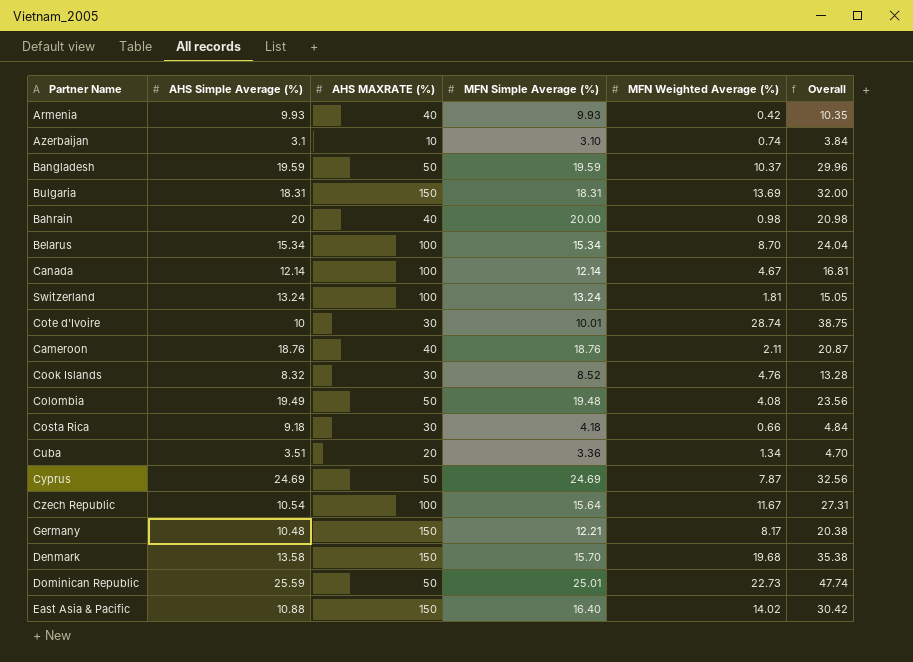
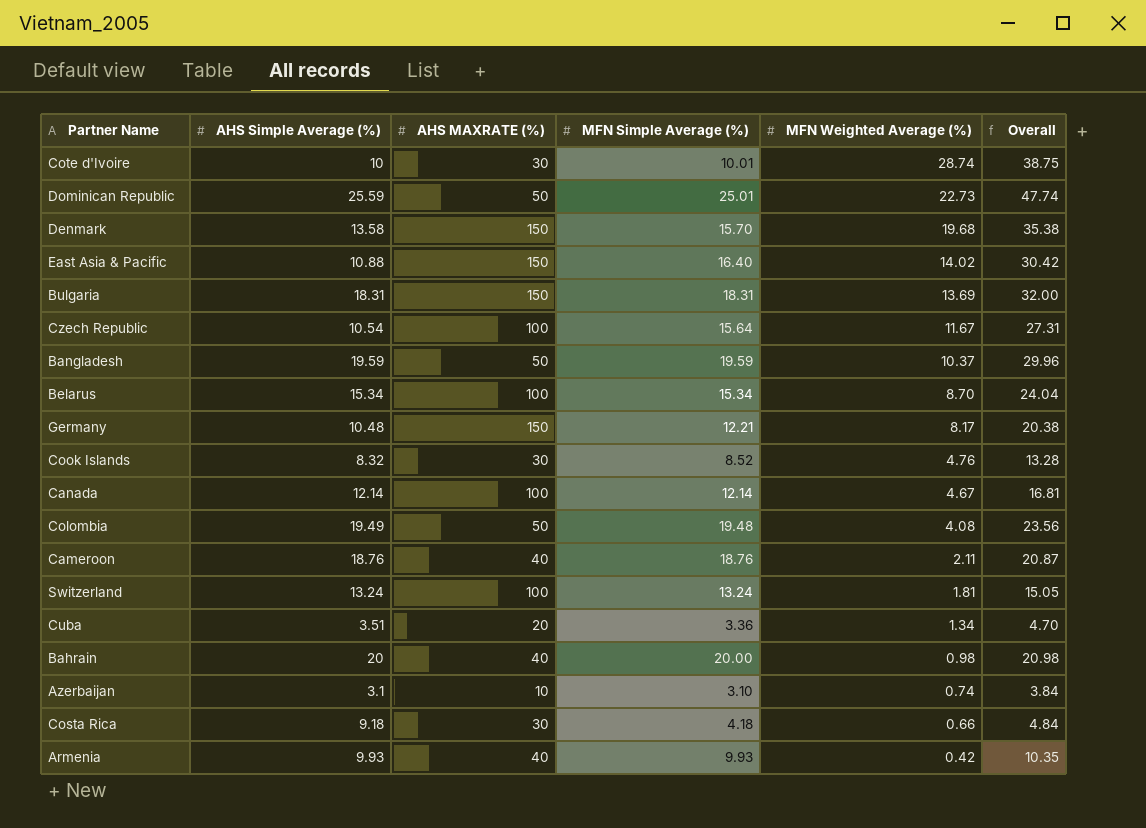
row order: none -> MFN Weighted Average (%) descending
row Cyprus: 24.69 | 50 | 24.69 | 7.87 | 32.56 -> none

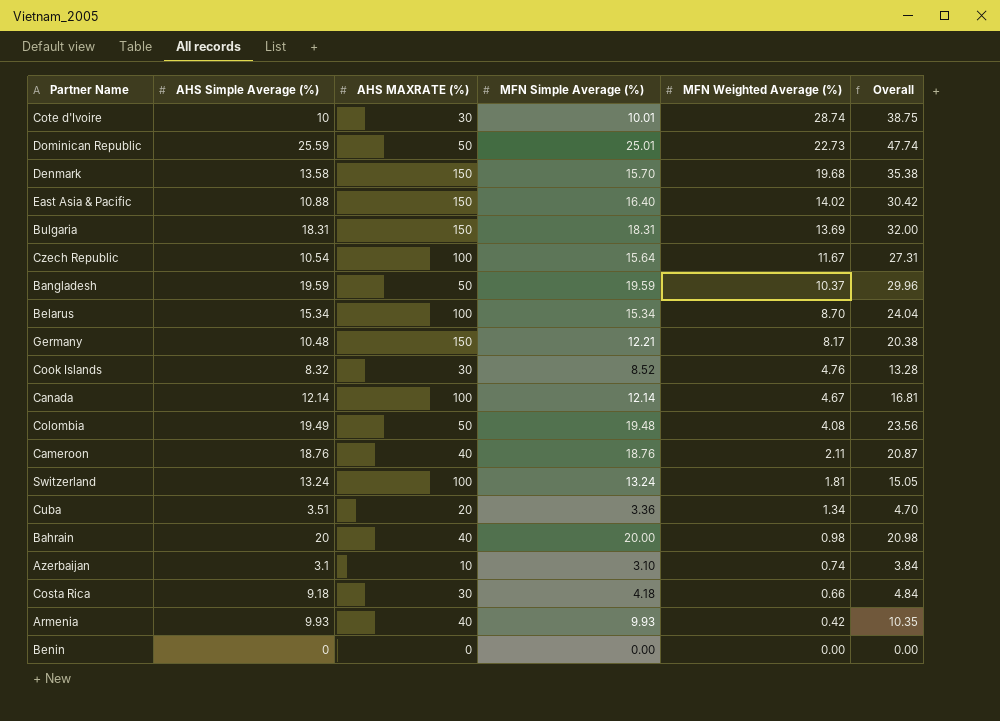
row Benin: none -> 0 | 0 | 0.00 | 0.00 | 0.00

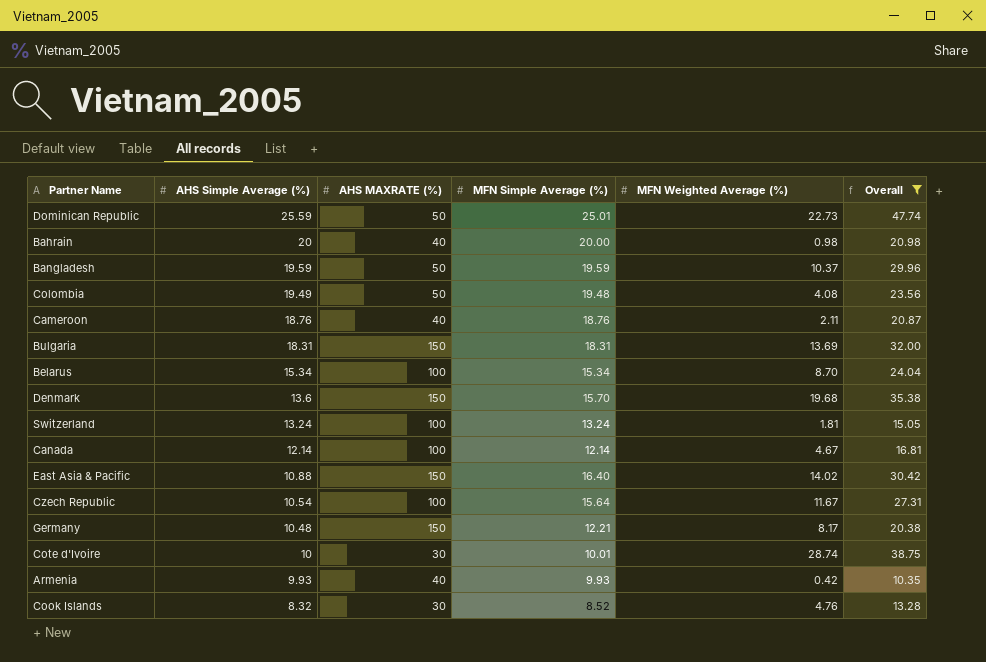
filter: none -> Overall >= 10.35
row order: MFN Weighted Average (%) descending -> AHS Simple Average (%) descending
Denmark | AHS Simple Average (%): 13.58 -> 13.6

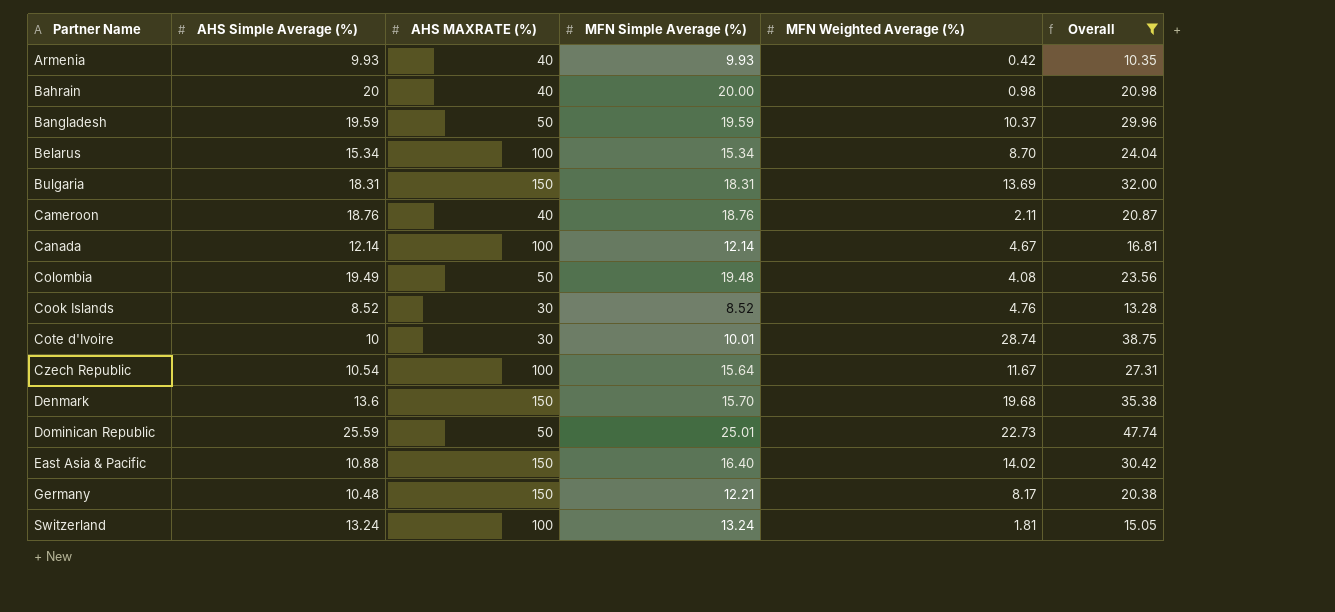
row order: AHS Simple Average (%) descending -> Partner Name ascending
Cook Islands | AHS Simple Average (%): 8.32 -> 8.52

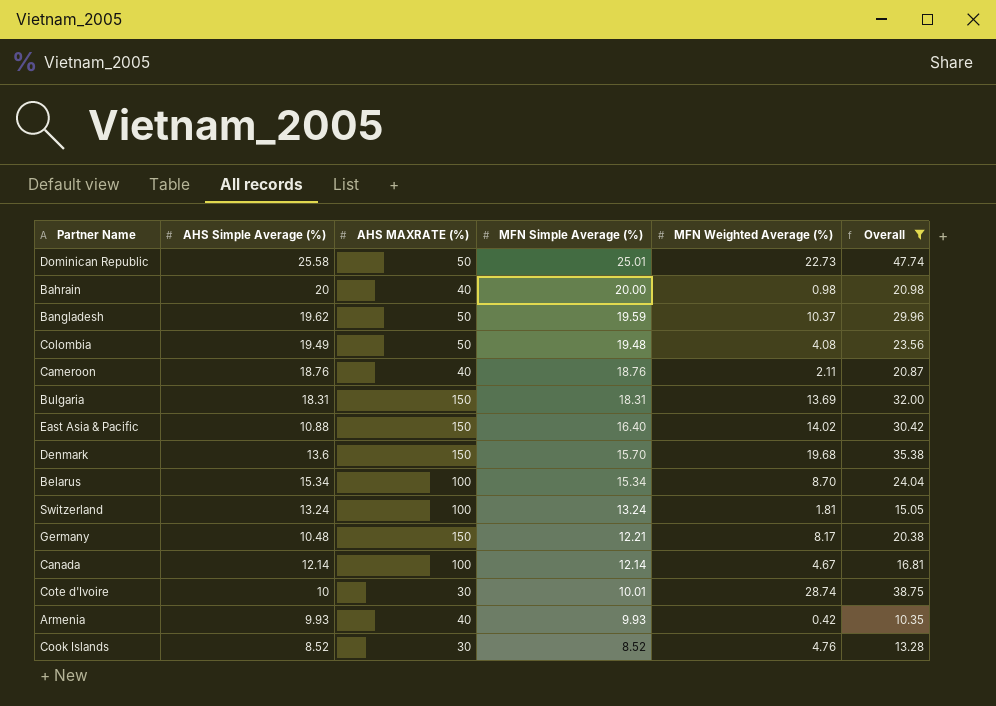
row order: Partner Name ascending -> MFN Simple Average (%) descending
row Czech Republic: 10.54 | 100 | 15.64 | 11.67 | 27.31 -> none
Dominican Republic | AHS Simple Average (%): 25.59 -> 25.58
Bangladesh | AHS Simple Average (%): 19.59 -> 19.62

==

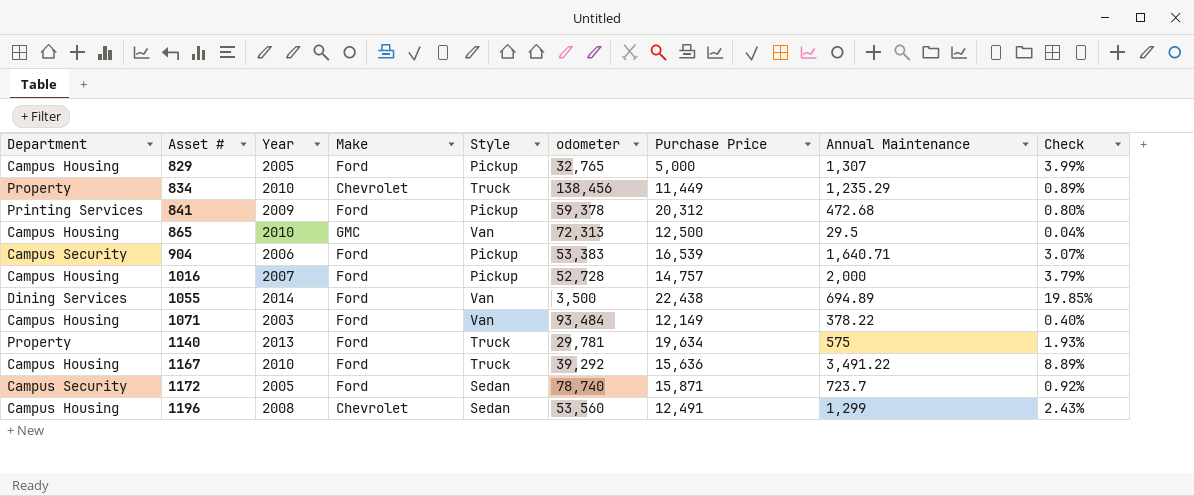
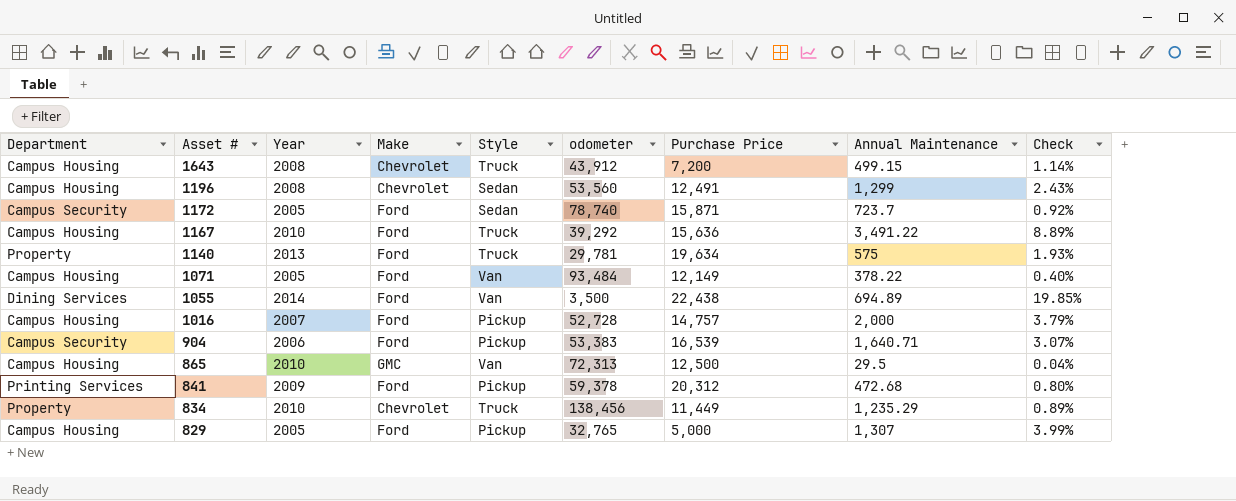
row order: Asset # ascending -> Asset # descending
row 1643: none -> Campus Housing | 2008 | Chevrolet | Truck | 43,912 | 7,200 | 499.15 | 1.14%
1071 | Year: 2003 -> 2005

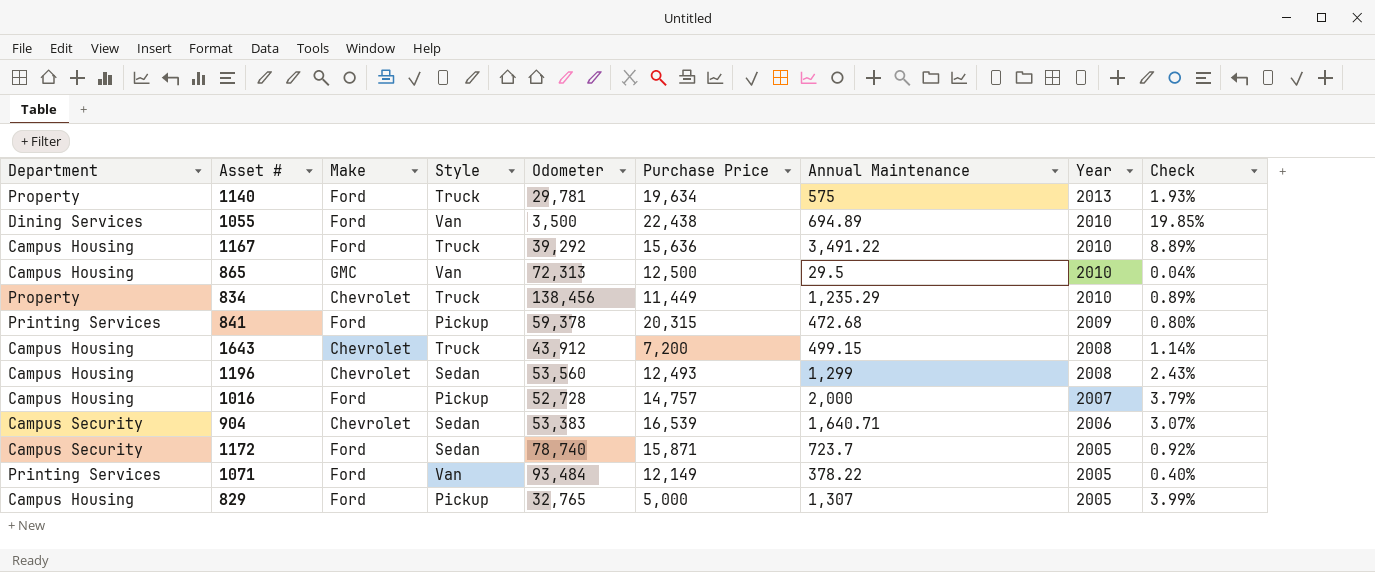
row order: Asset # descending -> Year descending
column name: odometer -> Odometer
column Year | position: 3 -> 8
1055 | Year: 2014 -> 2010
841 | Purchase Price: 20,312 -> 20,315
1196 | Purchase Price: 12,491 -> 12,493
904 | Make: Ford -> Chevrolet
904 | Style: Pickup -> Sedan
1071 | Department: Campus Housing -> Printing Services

...

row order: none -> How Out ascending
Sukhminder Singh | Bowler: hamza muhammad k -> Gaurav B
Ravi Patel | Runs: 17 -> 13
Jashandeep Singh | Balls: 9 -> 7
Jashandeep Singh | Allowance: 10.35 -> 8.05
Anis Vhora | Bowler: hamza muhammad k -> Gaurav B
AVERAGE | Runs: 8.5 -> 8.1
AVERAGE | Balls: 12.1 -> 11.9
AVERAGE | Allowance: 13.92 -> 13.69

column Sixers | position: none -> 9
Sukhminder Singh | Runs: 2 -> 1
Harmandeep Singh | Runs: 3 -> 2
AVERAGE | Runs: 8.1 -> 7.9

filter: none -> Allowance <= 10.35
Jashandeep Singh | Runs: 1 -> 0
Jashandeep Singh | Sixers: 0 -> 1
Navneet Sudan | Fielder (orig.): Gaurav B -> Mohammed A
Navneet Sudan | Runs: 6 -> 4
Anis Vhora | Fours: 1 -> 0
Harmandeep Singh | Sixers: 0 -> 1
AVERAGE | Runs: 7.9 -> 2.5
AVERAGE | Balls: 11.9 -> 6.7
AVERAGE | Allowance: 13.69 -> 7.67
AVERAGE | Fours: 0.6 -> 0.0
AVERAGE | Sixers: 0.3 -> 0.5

> **Exercise directions**: Within the material, how many lines hold "position"? Say only the number.

> **Exercise response**: 2